Donohue rants some more


Bill Donohue, the vitriolic cranky grandpa of the Catholic League, has a guest column in the Washington Post. It’s not very interesting — it’s more of Donohue’s tedious yapping about communists, godless libertines (that is, those wicked gays), and how the ACLU is out to smash Judeo-Christian culture — but it ends on a strange note I hear a lot lately.

The culture war is up for grabs. The good news is that religious conservatives continue to breed like rabbits, while secular saboteurs have shut down: they’re too busy walking their dogs, going to bathhouses and aborting their kids. Time, it seems, is on the side of the angels.

Where does this nonsense come from? It’s wishful thinking and weird stereotyping and a kind of desperate hope that, while they may be totally outclassed on the intellectual front, religious conservatives can find solace in mindless rabbity procreation.
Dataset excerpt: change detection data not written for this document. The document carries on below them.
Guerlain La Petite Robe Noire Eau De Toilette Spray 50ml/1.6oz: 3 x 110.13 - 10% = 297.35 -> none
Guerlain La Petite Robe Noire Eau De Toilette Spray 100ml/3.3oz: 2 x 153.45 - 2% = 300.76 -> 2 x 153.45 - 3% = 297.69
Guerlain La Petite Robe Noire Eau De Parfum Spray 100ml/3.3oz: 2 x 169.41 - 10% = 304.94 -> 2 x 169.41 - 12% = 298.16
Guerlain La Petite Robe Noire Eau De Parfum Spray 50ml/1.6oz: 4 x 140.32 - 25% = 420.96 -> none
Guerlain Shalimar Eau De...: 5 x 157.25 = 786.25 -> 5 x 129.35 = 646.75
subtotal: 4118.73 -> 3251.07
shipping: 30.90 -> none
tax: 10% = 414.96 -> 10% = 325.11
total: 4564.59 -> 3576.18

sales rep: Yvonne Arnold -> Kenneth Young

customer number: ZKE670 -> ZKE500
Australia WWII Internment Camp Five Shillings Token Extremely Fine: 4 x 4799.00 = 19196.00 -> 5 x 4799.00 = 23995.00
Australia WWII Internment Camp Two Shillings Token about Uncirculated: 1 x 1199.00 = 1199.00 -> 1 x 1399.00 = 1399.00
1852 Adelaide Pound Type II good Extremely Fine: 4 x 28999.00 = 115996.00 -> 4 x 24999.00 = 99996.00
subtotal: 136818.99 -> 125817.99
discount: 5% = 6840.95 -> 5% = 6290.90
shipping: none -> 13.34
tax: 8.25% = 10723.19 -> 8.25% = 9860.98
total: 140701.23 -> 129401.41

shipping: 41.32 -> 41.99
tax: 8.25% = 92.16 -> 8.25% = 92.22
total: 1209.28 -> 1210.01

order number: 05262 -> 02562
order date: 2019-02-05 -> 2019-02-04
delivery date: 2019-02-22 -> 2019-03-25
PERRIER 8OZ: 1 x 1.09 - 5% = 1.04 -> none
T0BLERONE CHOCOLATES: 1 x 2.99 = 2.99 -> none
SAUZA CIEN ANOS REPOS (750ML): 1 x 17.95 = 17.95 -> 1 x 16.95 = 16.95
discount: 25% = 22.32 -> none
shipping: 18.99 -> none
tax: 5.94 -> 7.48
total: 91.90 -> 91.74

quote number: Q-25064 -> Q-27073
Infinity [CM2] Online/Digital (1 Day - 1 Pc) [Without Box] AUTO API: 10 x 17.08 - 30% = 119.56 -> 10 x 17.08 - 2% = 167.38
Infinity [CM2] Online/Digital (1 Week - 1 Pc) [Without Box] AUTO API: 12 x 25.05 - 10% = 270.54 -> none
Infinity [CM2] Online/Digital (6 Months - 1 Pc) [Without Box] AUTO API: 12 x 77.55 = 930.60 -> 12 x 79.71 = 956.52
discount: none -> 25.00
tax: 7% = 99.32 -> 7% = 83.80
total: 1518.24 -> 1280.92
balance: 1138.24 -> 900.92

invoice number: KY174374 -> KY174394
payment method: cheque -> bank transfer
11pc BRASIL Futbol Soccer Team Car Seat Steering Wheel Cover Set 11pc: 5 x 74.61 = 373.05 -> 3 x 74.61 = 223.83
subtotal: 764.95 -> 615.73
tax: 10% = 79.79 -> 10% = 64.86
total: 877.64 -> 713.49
I don’t know about you, but I’d rather not have my children propagate by way of the wastefully prolific r strategies. They are human beings, and they shouldn’t aspire to be lagomorphs or rodents or blatellids.

Also, when I recollect the many godless people I have known, most are fairly conventional middle class couples (self-selection, of course — most of the people I know are like me, conventional and middle class); most have a small number of children; most are concerned with raising those kids well. I also know gay atheists, atheists who are unmarried, atheists who are young and getting married, atheists who are in childless relationships by choice, etc. It’s true, I don’t know any atheists who have chosen to breed like rabbits.

Strangely enough, though, I also know a number of ordinary Christian people, and they all seem to have roughly equivalent demographics: middle class, some with kids, some without, some heterosexual, some homosexual, all diverse and following their own paths. I did know a few Mormons who bred like rabbits in Utah (one woman I knew had 15 kids!), but that was also correlated with a weird kind of poverty that was deeply dependent on government support, and wasn’t a model for family life that I was ever tempted to follow.

I suspect that the whole of the difference in reproduction rates that people like Donohue find so essential to propping up their self-esteem has nothing to do with atheism or religion at all, but is more a matter of affluence: people with wealth and education choose to have fewer children and invest more in the few that they have, and also people with more education tend to abandon conservative religious beliefs. That’s the real enemy of religion that Bill needs to rail against: intelligence and material success.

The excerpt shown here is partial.